**Exercise objective**
Among the entries below, one stretch runs from the line that contains "(174, 242) none -> [37,132,75,141] // Github" through the line that contains "(374, 930) none". Repeat that stretch exactly, ends included, and only that.

**Records for this task**
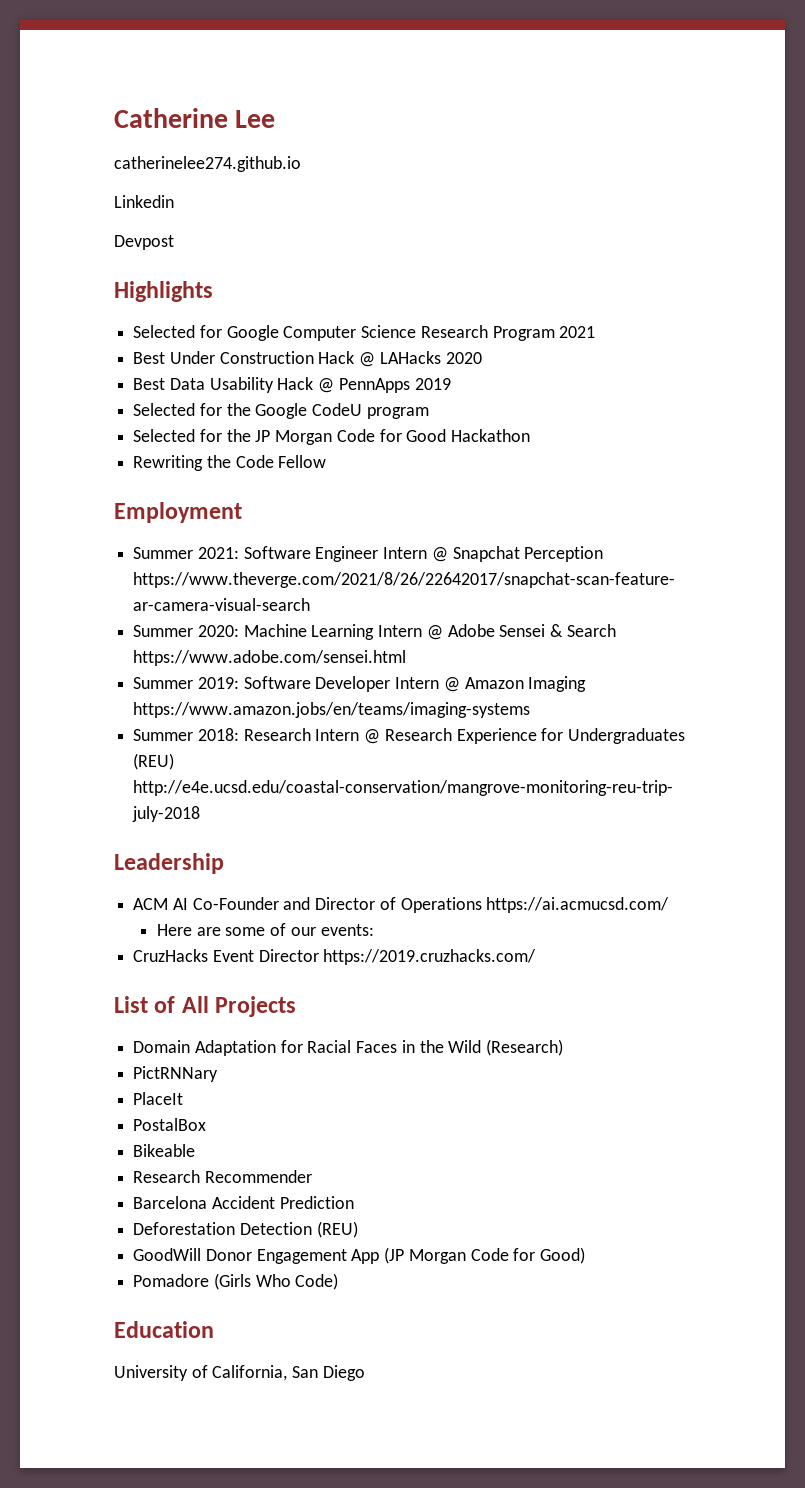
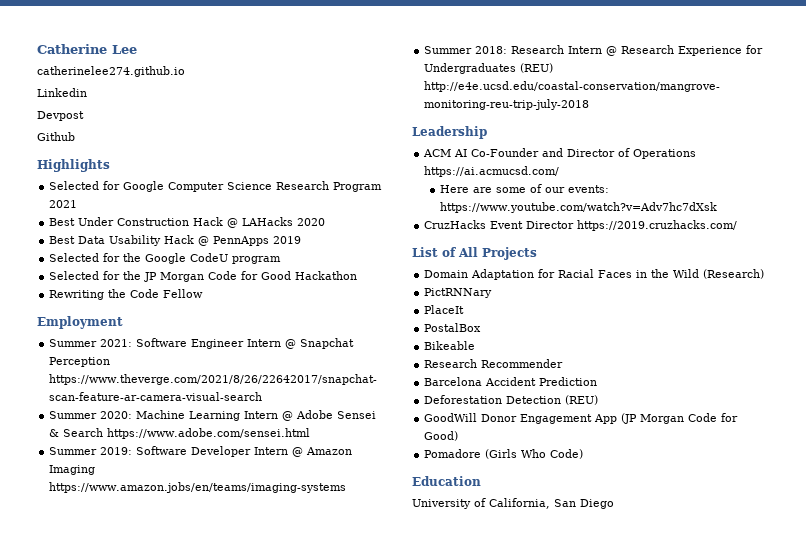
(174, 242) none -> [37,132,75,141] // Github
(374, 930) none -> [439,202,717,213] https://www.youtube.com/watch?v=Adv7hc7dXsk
==
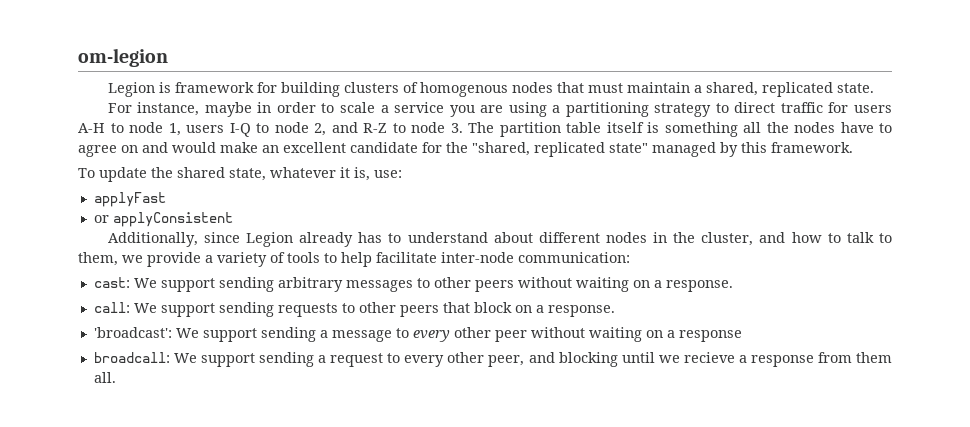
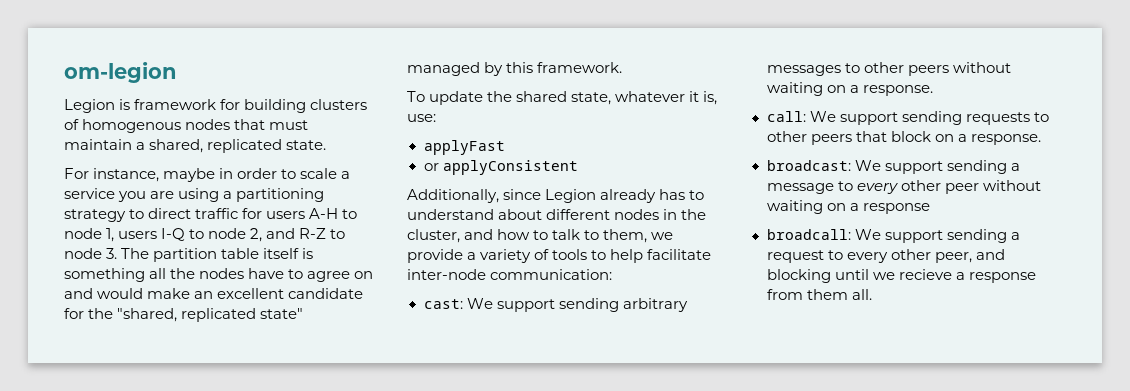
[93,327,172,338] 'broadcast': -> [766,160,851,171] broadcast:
---
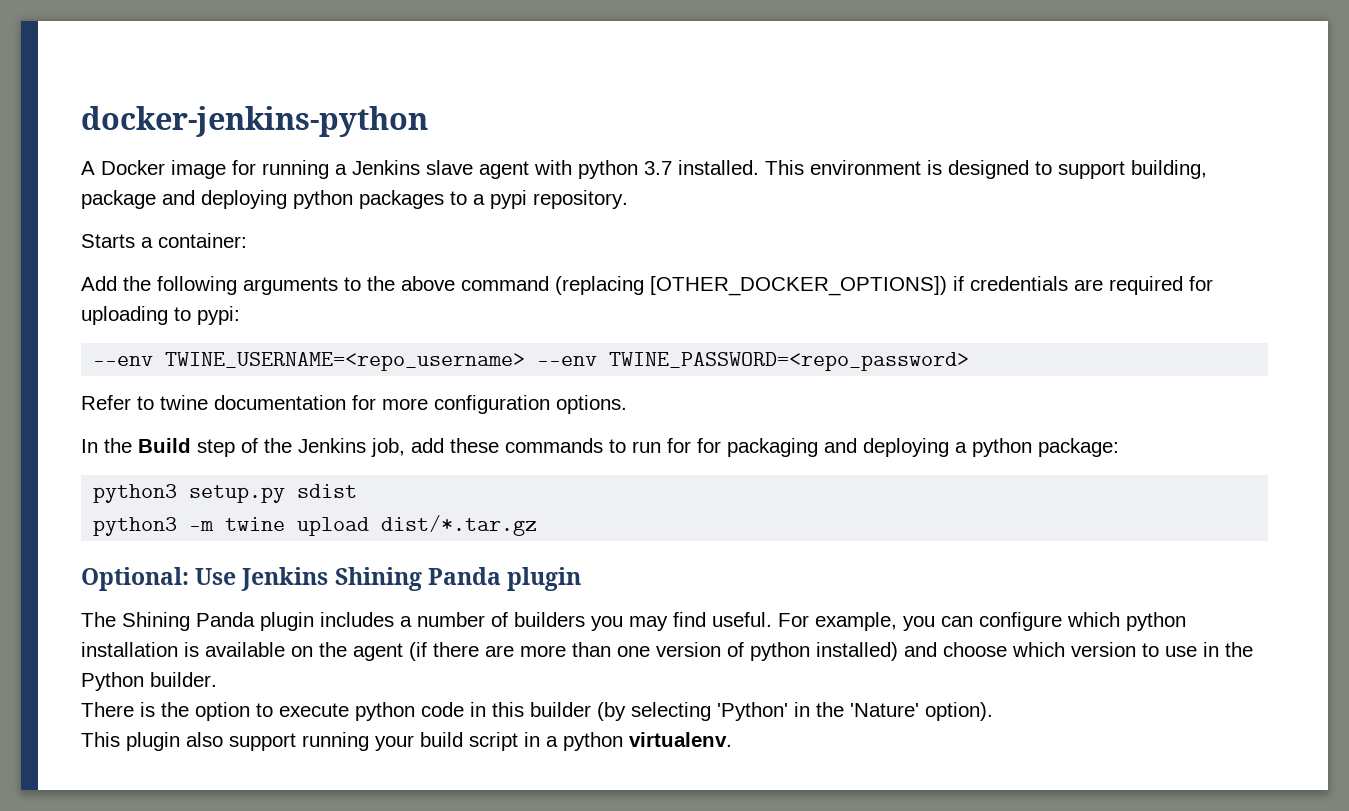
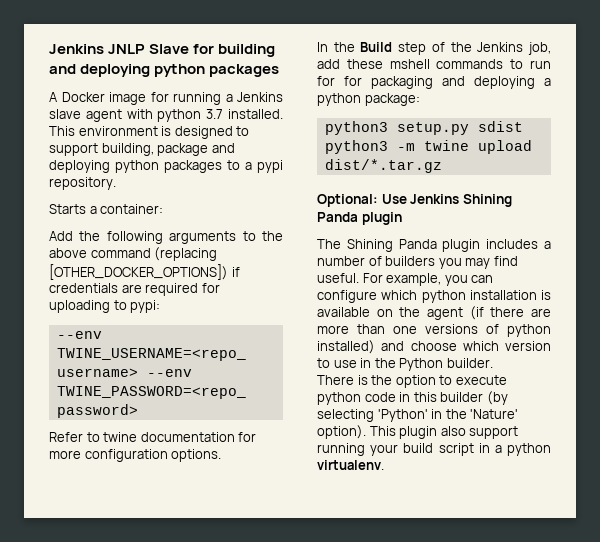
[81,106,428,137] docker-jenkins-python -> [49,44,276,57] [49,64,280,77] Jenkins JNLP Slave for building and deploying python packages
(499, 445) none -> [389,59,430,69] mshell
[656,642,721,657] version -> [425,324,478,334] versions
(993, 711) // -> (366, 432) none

**Completed task**
(174, 242) none -> [37,132,75,141] // Github
(374, 930) none -> [439,202,717,213] https://www.youtube.com/watch?v=Adv7hc7dXsk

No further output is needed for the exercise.